However, with the launch of the new raspberry pi zero which is a perfect fit for this robot. I decided to make this project a reality.

The goal of the project is to keep the original look of the robot while adding some new cool functionality to the old construction. The robot will be controlled with some form of bluetooth controller in the beginning for testing and in the end I plan on connecting the robot to the internet with a streaming webcam which can be controlled remotely with either a smartphone or a computer.

I also plan on adding a autonomous mode for patrolling the house while no one is home when the robot construction is finished. For this i need to add some sensors later on for detecting distance and maybe a microphone for reacting to sounds.

Summary of requirements:

  • The original look must be kept as much as possible
  • The robot must be able to be controlled remotely
  • Some sort of autonomous mode implemented
  • The battery must be able to last at least a day in standby (if autonomous)

The images I have taken of the project so far:


Still in good exterior condition after all these years:

Raspberry pi zero with raspbian jessie lite installed:


Adafruit 16-channel servo driver finished soldering:
The servo controller is attached with double sided tape and the servo is attached with both double sided tape and cable ties:

The original construction for the lift mechanism featured a motor with a lot of gear reduction which rotated a circular plate that pulled the attached spring lifting the arms.
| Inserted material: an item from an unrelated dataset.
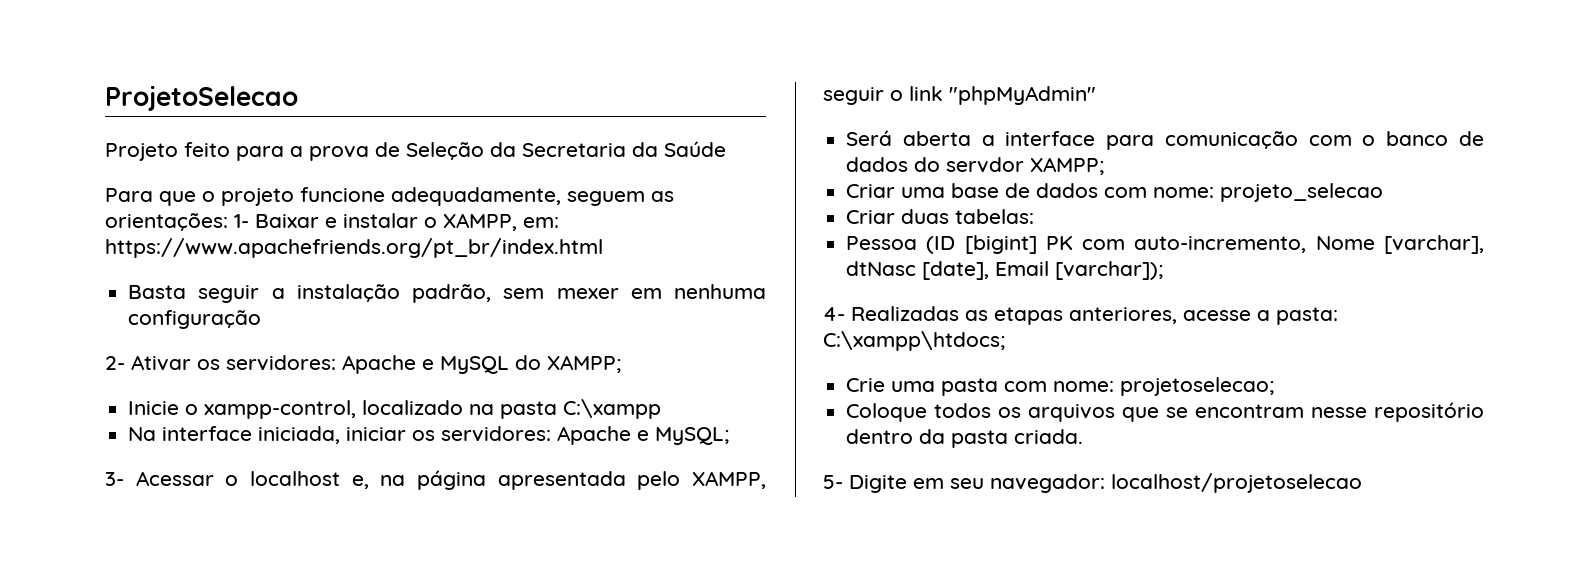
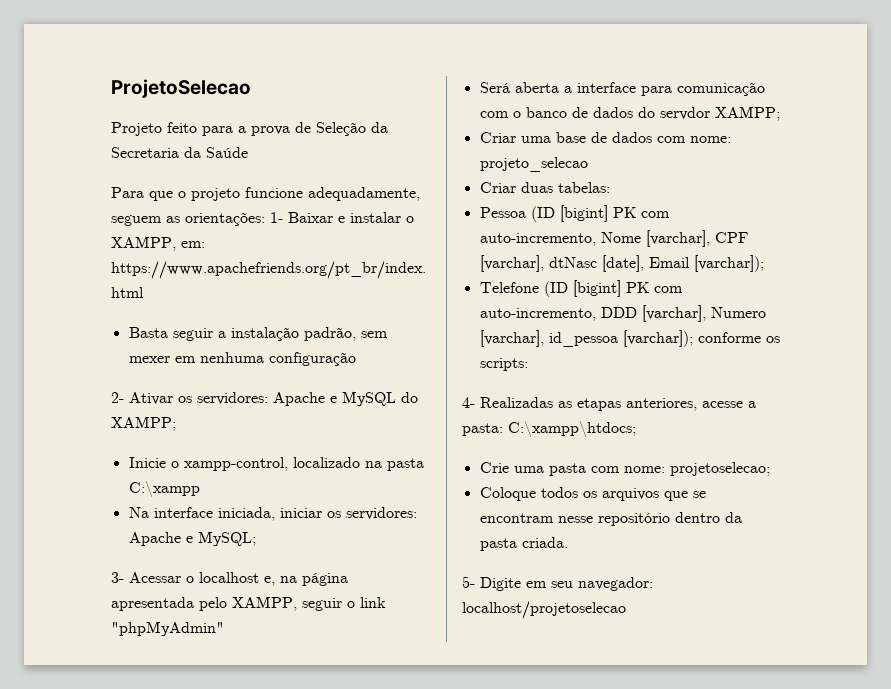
- Pessoa (ID [bigint] PK com auto-incremento, Nome [varchar], dtNasc [date], Email [varchar]);
+ Pessoa (ID [bigint] PK com auto-incremento, Nome [varchar], CPF [varchar], dtNasc [date], Email [varchar]);
+ Telefone (ID [bigint] PK com auto-incremento, DDD [varchar], Numero [varchar], id_pessoa [varchar]); conforme os scripts:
It's quite the ingenious simple solution where two axles rotates and one of them hits a slope inside the arms which squeezes the arms together and then lifts upwards with only one motor.


The servo in the lowest position:
The servo in the maximum position, not much movement is needed for lifting the arms all the way:
Added some screws to the bottom to hold the servo motors that will drive the robot forwards:
The original construction was a single motor driving a axle connected to both the wheels. One of the wheels had a mechanism that locked the wheel when the robot was going backwards which made the robot turn. In my implementation, two servos drive the robot forward which will allow equal amount of turning radius in both directions.

Some epoxy glue holds the servo plates to the wheels.


The servos are mounted by squeezing the servos with some double sided tape inbetween. This space originally housed four AA batteries which powered the robot for a few hours. In my projekt, a 6000mAh li-po battery will be used instead.


Testing the wiring of all the servo cables:
Lots of measuring was involved when planning which components to order since the space within the chassi is very limited:
Testing how to mount the raspberry and still be able to access the gpio and the usb port.
Some of the original parts that was removed from the robot:
The original remote:
Delightfully retro:
Making the wiring look a bit nicer:
Generic cheap USB hub will be used for wifi and possibly a webcam later on:
Without the case:
I have no 3d printer or cnc machine so i used a dremel and a screwdriver to cut out a mounting plate for the raspberry.
Turned out pretty good:
The USB hub will be mounted in the head and some led lights will be mounted in the eyes.
Switched the smaller cable ties for bigger ones to increase the stability:
Removed a webcam from a old broken laptop and soldered a usb cable to the contacts, works perfectly and will be added to the robot at a later stage:
Found a small speaker inside a old broken video camera which will probably be used to emit som R2-D2 similar sounds:
The soldering station i use:
First test mounting of both the raspberry and the servo controller:
The lift mechanism works pretty good:
Adafruit powerboost 1000c acquired for both charging and boosting the 3.7v li-po battery:
Soldered a micro-USB contact to the usb hub:
I also ordered a charger doctor for checking the power draw of all the servos + raspberry pi, etc.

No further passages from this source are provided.